Compute goodness-of-fit measures between observed and simulated OD matrices

This function returns a data.frame where each row provides one or several goodness-of-fit measures between a simulated and an observed Origin-Destination (OD) matrix.

Usage

gof(
  sim,
  obs,
  measures = "all",
  distance = NULL,
  bin_size = 2,
  use_proba = FALSE,
  check_names = FALSE
)

Arguments

sim: An object of class TDLM (output of run_law_model(), run_law(), or run_model()). A matrix or a list of matrices can also be used (see Note).
obs: A square matrix representing the observed mobility flows.
measures: A character vector or a single character string indicating which goodness-of-fit measure(s) to compute (see Details). Available options are "CPC", "NRMSE", "KL", "CPL", "CPC_d" and "KS". If "all" is specified, all measures will be calculated.
distance: A square matrix representing the distances between locations. This is only necessary for distance-based measures.
bin_size: A numeric value indicating the size of bins used to discretize the distance distribution when computing CPC_d (default is 2 kilometers).
use_proba: A boolean indicating whether the proba matrix should be used instead of the simulated OD matrix to compute the measure(s). This is only valid for output from run_law_model() with the argument write_proba = TRUE (see Note).
check_names: A boolean indicating whether the location IDs used as matrix rownames and colnames should be checked for consistency (see Note).

Value

A data.frame providing one or several goodness-of-fit measures between simulated OD(s) and an observed OD. Each row corresponds to a matrix sorted according to the list (or list of lists) elements (names are used if provided).

Details

Several goodness-of-fit measures are considered, such as the Common Part of Commuters (CPC), the Common Part of Links (CPL), and the Common Part of Commuters based on the distance (CPC_d), as described in Lenormand et al. (2016). It also includes classical metrics such as the Normalized Root Mean Square Error (NRMSE), the Kullback–Leibler divergence (KL), and the Kolmogorov-Smirnov statistic and p-value (KS). These measures are based on the observed and simulated flow distance distributions and are computed using the ks_test function from the Ecume package.

Note

By default, if sim is an output of run_law_model(), the measure(s) are computed only for the simulated OD matrices and not for the proba matrix (included in the output when write_proba = TRUE). The argument use_proba can be used to compute the measure(s) based on the proba matrix instead of the simulated OD matrix. In this case, the argument obs should also be a proba matrix.
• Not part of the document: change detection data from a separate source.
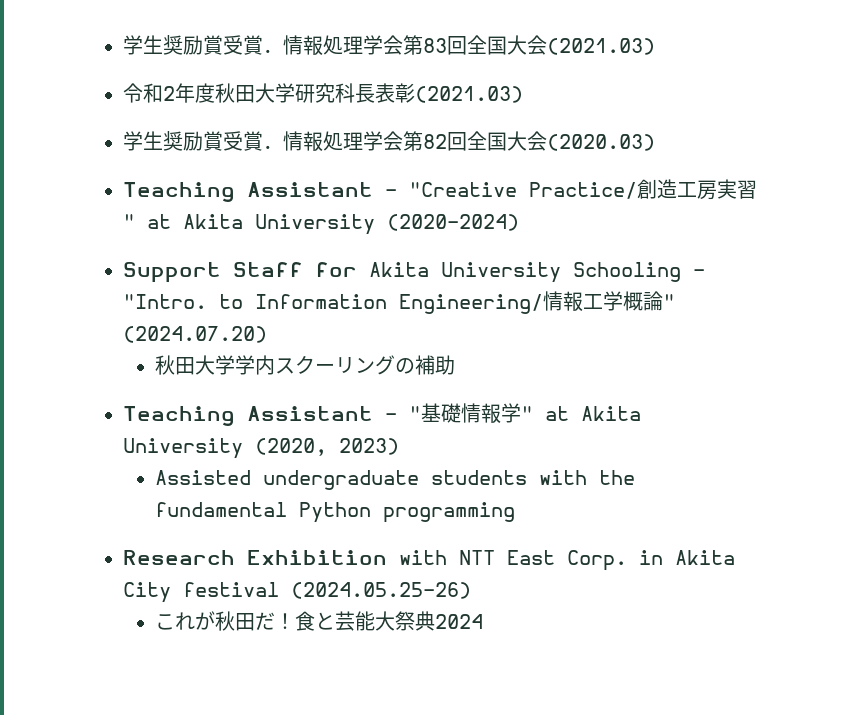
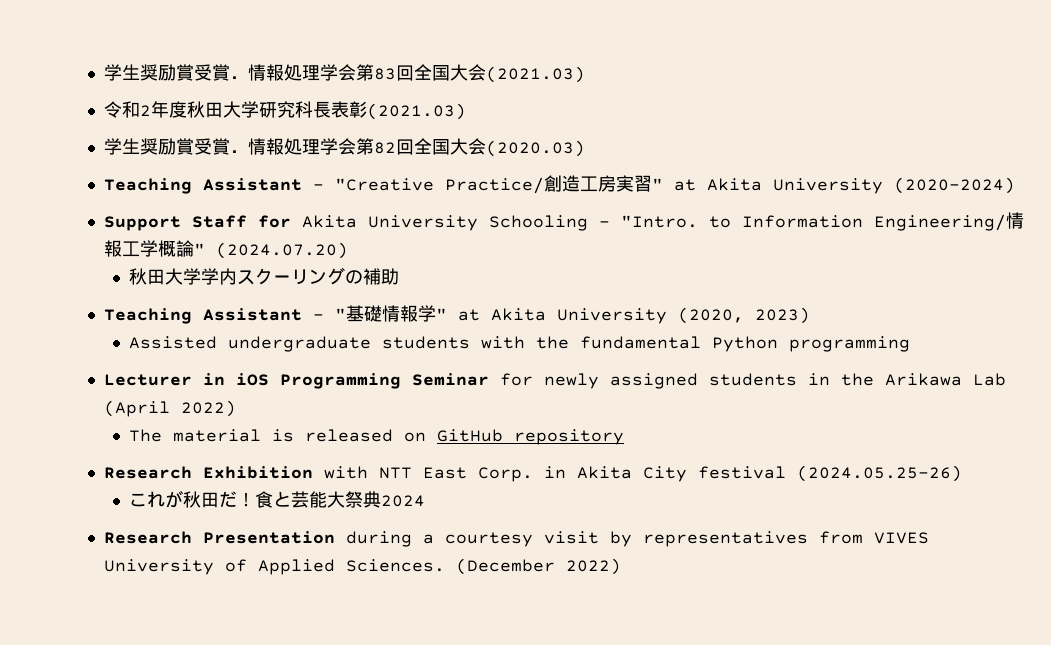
+ Lecturer in iOS Programming Seminar for newly assigned students in the Arikawa Lab (April 2022)
+ The material is released on GitHub repository
+ Research Presentation during a courtesy visit by representatives from VIVES University of Applied Sciences. (December 2022)

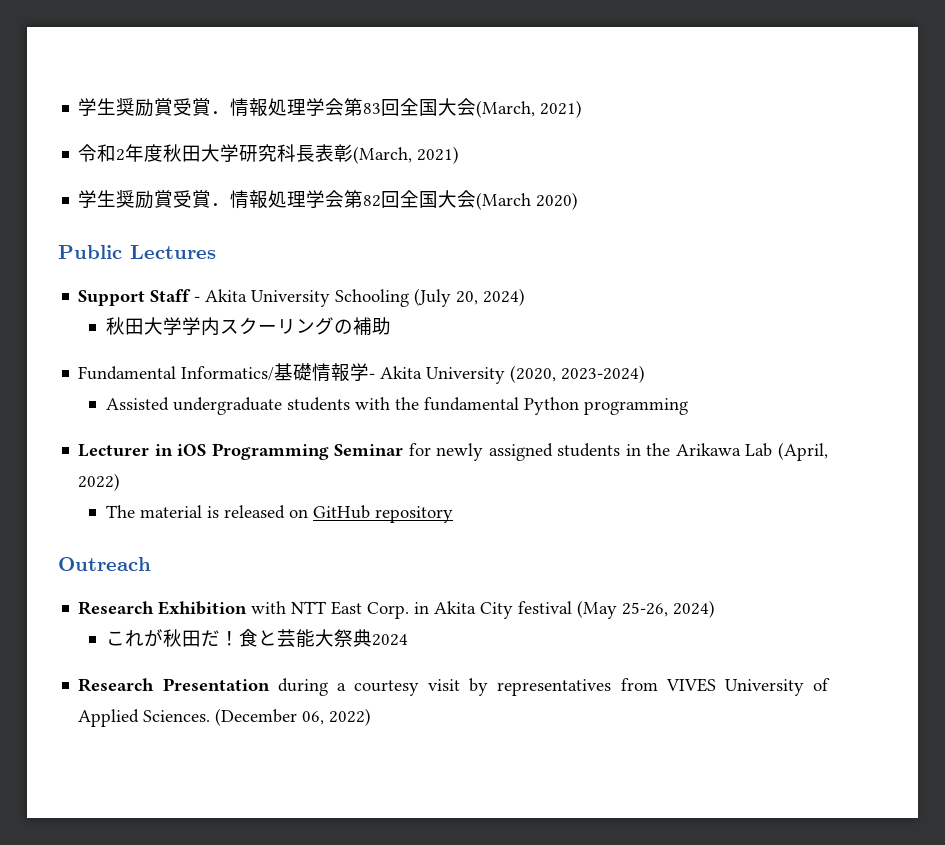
- 学生奨励賞受賞．情報処理学会第83回全国大会(2021.03)
+ 学生奨励賞受賞．情報処理学会第83回全国大会(March, 2021)
- 令和2年度秋田大学研究科長表彰(2021.03)
+ 令和2年度秋田大学研究科長表彰(March, 2021)
- 学生奨励賞受賞．情報処理学会第82回全国大会(2020.03)
- Teaching Assistant - "Creative Practice/創造工房実習" at Akita University (2020-2024)
+ 学生奨励賞受賞．情報処理学会第82回全国大会(March 2020)
+ Public Lectures
- Support Staff for Akita University Schooling - "Intro. to Information Engineering/情報工学概論" (2024.07.20)
+ Support Staff - Akita University Schooling (July 20, 2024)
- Teaching Assistant - "基礎情報学" at Akita University (2020, 2023)
+ Fundamental Informatics/基礎情報学- Akita University (2020, 2023-2024)
- Lecturer in iOS Programming Seminar for newly assigned students in the Arikawa Lab (April 2022)
+ Lecturer in iOS Programming Seminar for newly assigned students in the Arikawa Lab (April, 2022)
+ Outreach
- Research Exhibition with NTT East Corp. in Akita City festival (2024.05.25-26)
+ Research Exhibition with NTT East Corp. in Akita City festival (May 25-26, 2024)
- (December 2022)
+ (December 06, 2022)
All inputs should be based on the same number of locations, sorted in the same order. It is recommended to use the location ID as matrix rownames and matrix colnames and to set check_names = TRUE to verify that everything is consistent before running this function (check_names = FALSE by default). Note that the function check_format_names() can be used to validate all inputs before running the main package's functions.

References

Lenormand M, Bassolas A, Ramasco JJ (2016) Systematic comparison of trip distribution laws and models. Journal of Transport Geography 51, 158-169.

Author

Maxime Lenormand (maxime.lenormand@inrae.fr)

Examples

data(mass)
data(distance)
data(od)

mi <- as.numeric(mass[, 1])
mj <- mi
Oi <- as.numeric(mass[, 2])
Dj <- as.numeric(mass[, 3])

res <- run_law_model(law = "GravExp", 
                     mass_origin = mi, 
                     mass_destination = mj,
                     distance = distance, 
                     opportunity = NULL, 
                     param = 0.01,
                     model = "DCM", 
                     nb_trips = NULL, 
                     out_trips = Oi, 
                     in_trips = Dj,
                     average = FALSE, 
                     nbrep = 1, 
                     maxiter = 50, 
                     mindiff = 0.01,
                     write_proba = FALSE,
                     check_names = FALSE)

gof(sim = res, 
    obs = od, 
    measures = "CPC", 
    distance = NULL, 
    bin_size = 2,
    use_proba = FALSE,
    check_names = FALSE)
#>      Simulation       CPC
#> 1 replication_1 0.4574413